Saturday, October 29, 2016

laudable Affection of the Mind



Looking across the history of reactions to The Female Quixote I believe that nobody has ever seemed happy with the ending, not even the ones who agree that Arabella needed to be reformed. It happened so quickly that the (this is my paraphrase:) realism of reasonable pacing was violated.

It switches to Rasselas shortwindedness in which an abstract represented by Sir Charles seems not only pre-assured but imminent. Arabella’s Romantic mental fantasyland is dispelled through logical argument; and quickly, quickly she has expressed humility and married Mr Glanville.
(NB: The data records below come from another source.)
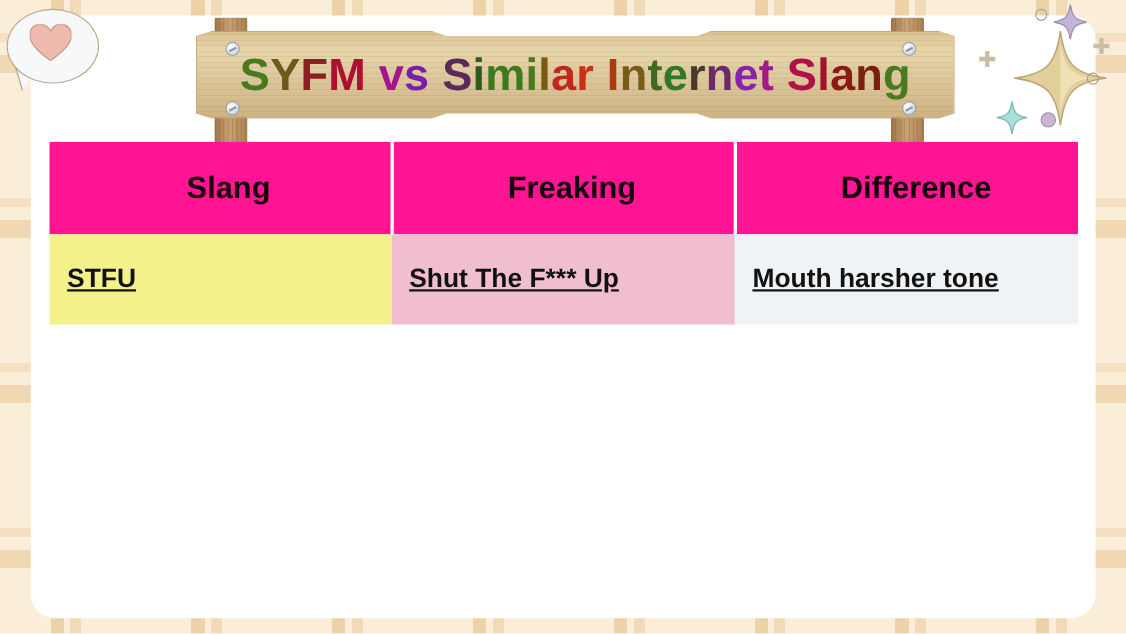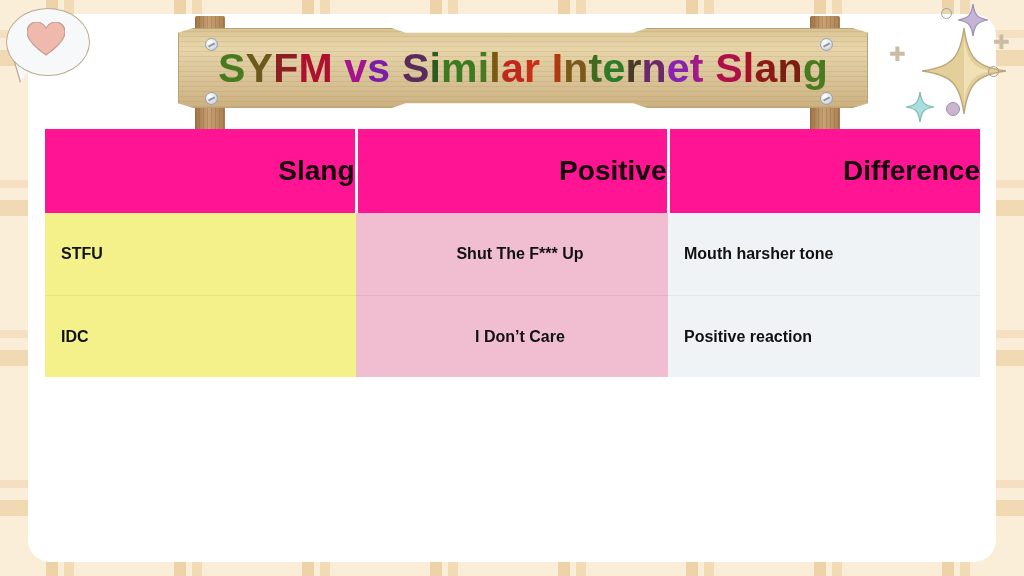--- a/index.html
+++ b/index.html
@@ -180,38 +180,39 @@
   }
   #table col.c1 { width: 311px; }
   #table col.c2 { width: 312px; }
   #table col.c3 { width: 312px; }
 
   #table th {
     background: #ff1493;
     color: #16000c;
     font-size: 28px;
     font-weight: bold;
-    text-align: right;
+    text-align: center;
     padding: 20px 0 20px 16px;
     height: 84px;
     border-right: 3px solid #ffffff;
   }
   #table th:last-child { border-right: none; }
 
   #table td {
-    font-size: 16px;
+    font-size: 24px;
     font-weight: bold;
     color: #111111;
     padding: 12px 0 12px 16px;
     height: 82px;
     vertical-align: middle;
     line-height: 1.32;
+    text-decoration: underline;
   }
   #table td.col-slang      { background: #f4f08a; border-bottom: 1px solid #e8e383; }
-  #table td.col-meaning    { background: #f0bed0; border-bottom: 1px solid #e8b2c6; text-align: center; }
+  #table td.col-meaning    { background: #f0bed0; border-bottom: 1px solid #e8b2c6; }
   #table td.col-difference { background: #f0f3f6; border-bottom: 1px solid #e2e7ec; }
   #table tr:last-child td  { border-bottom: none; }
 </style>
 </head>
 <body>
 
 <div id="stage">
 
   <div id="card"></div>
 
@@ -285,31 +286,26 @@
 
   <table id="table">
     <colgroup>
       <col class="c1">
         <col class="c2">
         <col class="c3">
     </colgroup>
     <thead>
       <tr>
         <th>Slang</th>
-        <th>Positive</th>
+        <th>Freaking</th>
         <th>Difference</th>
       </tr>
     </thead>
     <tbody id="table-body">
         <tr>
           <td class="col-slang">STFU</td>
           <td class="col-meaning">Shut The F*** Up</td>
           <td class="col-difference">Mouth harsher tone</td>
         </tr>
-        <tr>
-          <td class="col-slang">IDC</td>
-          <td class="col-meaning">I Don’t Care</td>
-          <td class="col-difference">Positive reaction</td>
-        </tr>
       </tbody>
   </table>
 
 </div>
 
 </body></html>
The author, taking a new self from herself, moves at a fantasy speed, as if she wishes she had the dream-instantness that happens in Powys’ novellas, but as a proponent of realism she has removed her own access to that usefulness -- she has been aligning herself with the opposition for over three hundred pages now (in the Oxford University Press, 1970 edition), though at this point in the historical development of the book she can still write a variation on then they lived happily ever after – I mean she has this shorthand for happiness still available to her.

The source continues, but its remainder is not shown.